**Problem requirements:** What you return must be the lines from the first one below through the one containing "[198,575,276,589] test or", exactly and with pictures excluded.

**Stored records:**
*** Block opens ***
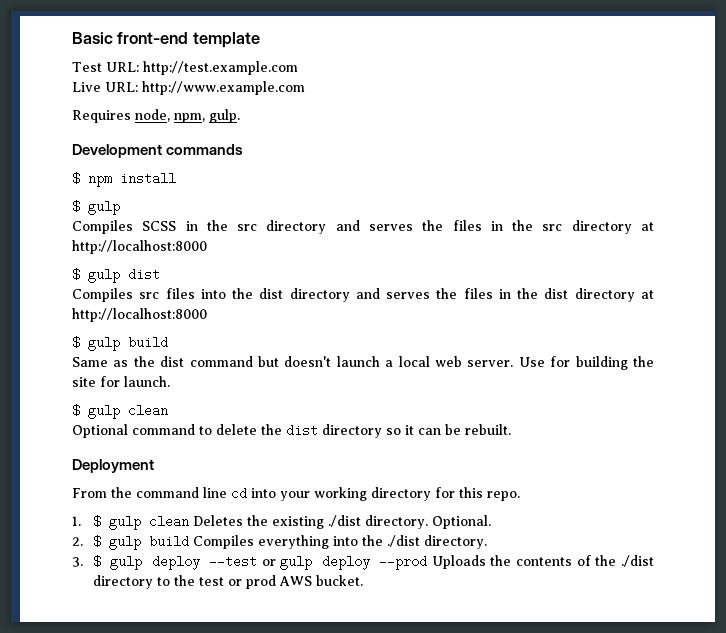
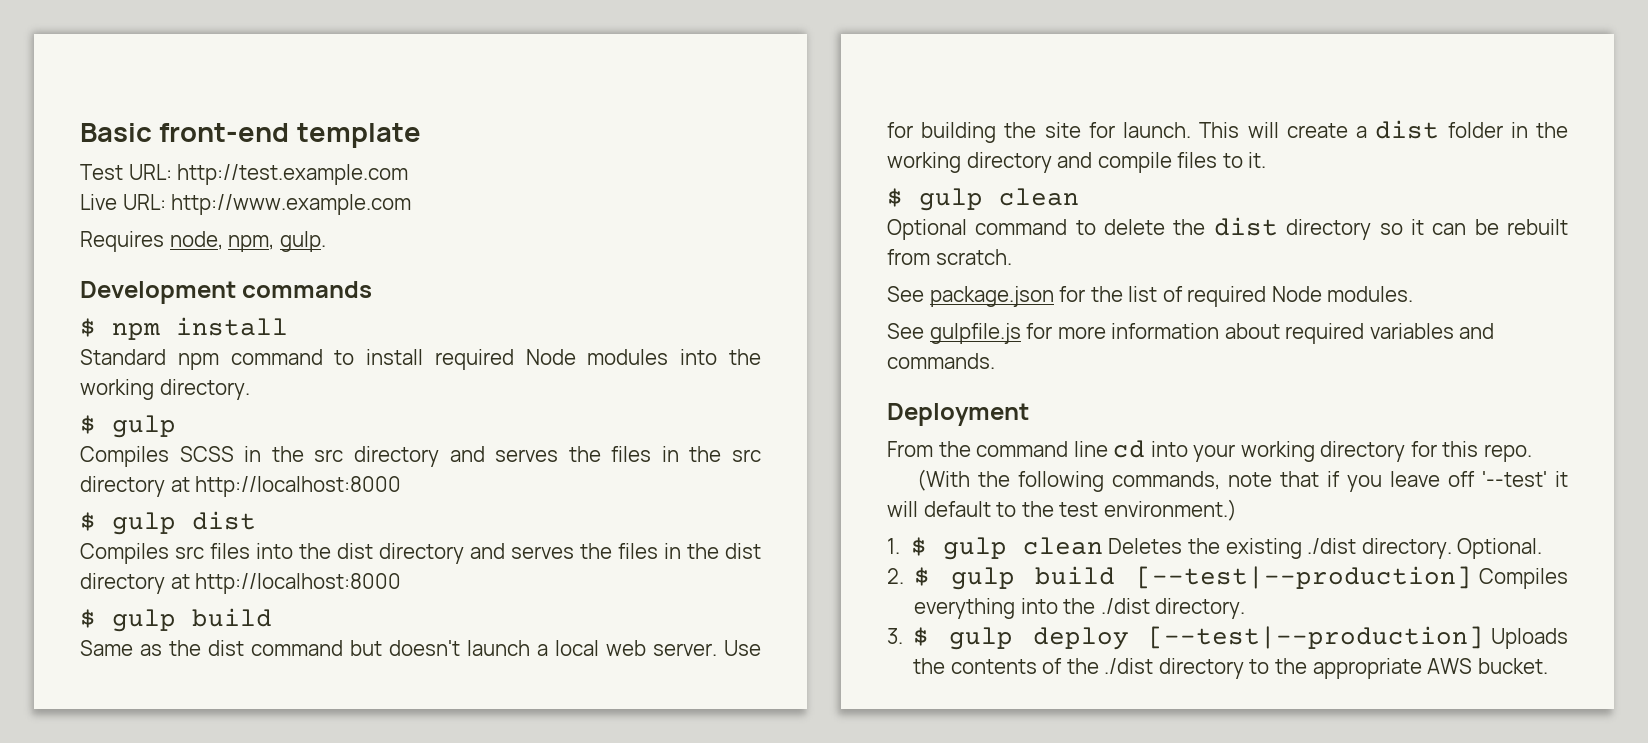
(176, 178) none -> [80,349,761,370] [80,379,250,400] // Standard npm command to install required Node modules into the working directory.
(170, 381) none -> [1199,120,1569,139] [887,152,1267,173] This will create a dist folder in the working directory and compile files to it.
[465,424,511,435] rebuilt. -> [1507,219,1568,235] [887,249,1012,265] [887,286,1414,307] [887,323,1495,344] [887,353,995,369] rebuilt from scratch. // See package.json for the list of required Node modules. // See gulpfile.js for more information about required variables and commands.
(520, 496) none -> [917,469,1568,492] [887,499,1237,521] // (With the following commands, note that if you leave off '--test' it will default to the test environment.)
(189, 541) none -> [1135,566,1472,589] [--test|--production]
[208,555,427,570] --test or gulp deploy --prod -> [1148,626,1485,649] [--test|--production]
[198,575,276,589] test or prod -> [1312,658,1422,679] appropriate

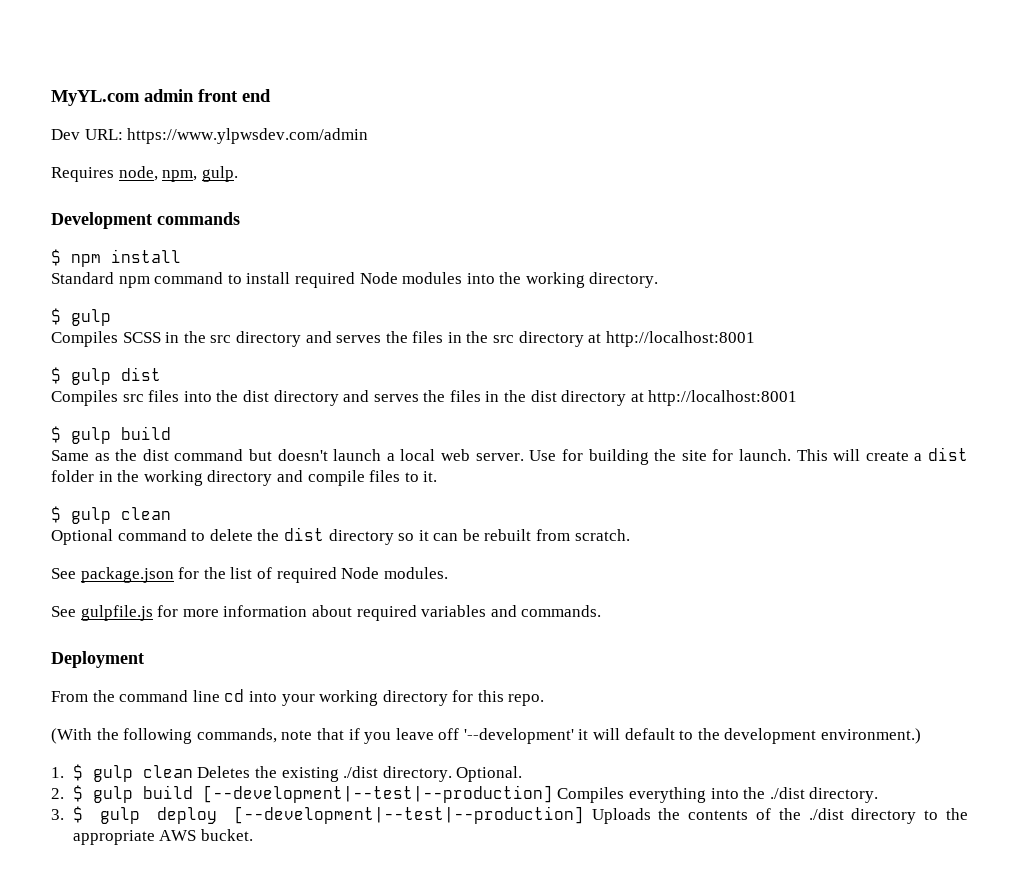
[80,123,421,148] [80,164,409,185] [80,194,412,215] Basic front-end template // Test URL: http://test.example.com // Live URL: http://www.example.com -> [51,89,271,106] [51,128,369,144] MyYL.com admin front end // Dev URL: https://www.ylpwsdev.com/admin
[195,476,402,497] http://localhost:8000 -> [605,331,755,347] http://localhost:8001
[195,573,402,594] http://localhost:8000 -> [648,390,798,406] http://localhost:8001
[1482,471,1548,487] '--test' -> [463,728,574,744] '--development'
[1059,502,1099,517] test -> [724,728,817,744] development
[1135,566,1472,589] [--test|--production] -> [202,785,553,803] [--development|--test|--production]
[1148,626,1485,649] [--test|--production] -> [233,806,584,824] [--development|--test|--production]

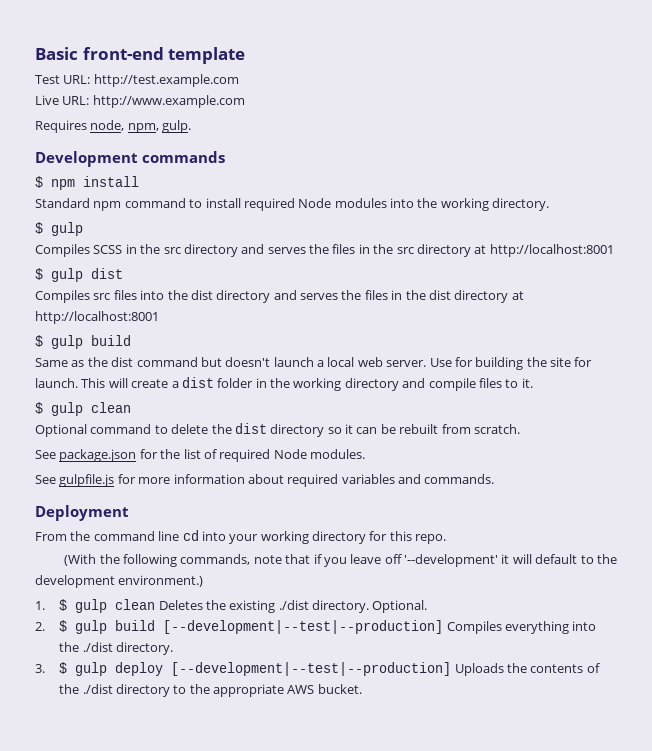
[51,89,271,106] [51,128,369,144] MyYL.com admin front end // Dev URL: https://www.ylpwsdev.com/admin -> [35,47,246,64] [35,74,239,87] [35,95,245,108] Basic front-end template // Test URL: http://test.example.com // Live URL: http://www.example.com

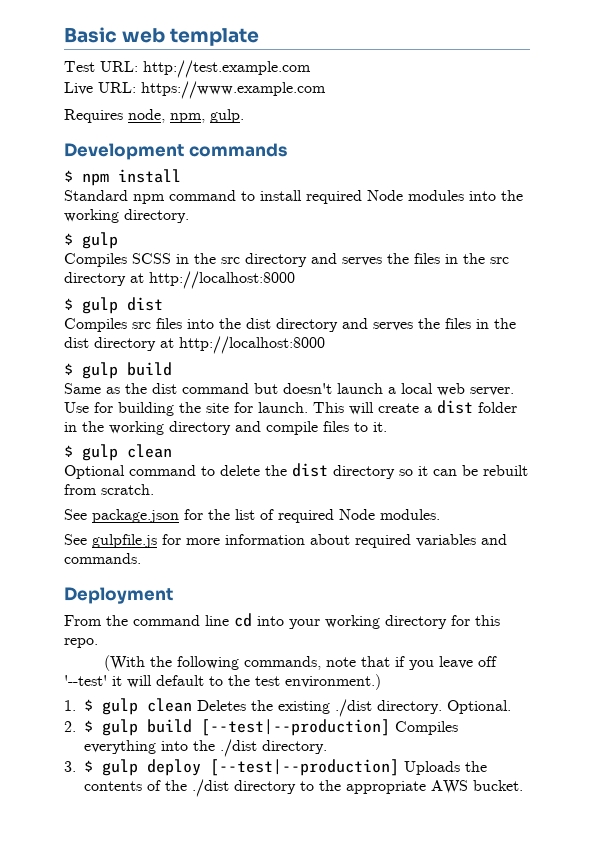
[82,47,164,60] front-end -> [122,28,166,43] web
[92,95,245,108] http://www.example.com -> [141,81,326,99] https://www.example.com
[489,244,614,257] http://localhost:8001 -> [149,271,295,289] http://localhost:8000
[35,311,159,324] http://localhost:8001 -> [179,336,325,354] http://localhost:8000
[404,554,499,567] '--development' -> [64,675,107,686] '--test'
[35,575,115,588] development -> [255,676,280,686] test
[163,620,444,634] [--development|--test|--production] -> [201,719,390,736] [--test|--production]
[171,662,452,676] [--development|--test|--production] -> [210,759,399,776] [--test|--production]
*** Block closes ***
**Result below:**
(176, 178) none -> [80,349,761,370] [80,379,250,400] // Standard npm command to install required Node modules into the working directory.
(170, 381) none -> [1199,120,1569,139] [887,152,1267,173] This will create a dist folder in the working directory and compile files to it.
[465,424,511,435] rebuilt. -> [1507,219,1568,235] [887,249,1012,265] [887,286,1414,307] [887,323,1495,344] [887,353,995,369] rebuilt from scratch. // See package.json for the list of required Node modules. // See gulpfile.js for more information about required variables and commands.
(520, 496) none -> [917,469,1568,492] [887,499,1237,521] // (With the following commands, note that if you leave off '--test' it will default to the test environment.)
(189, 541) none -> [1135,566,1472,589] [--test|--production]
[208,555,427,570] --test or gulp deploy --prod -> [1148,626,1485,649] [--test|--production]
[198,575,276,589] test or prod -> [1312,658,1422,679] appropriate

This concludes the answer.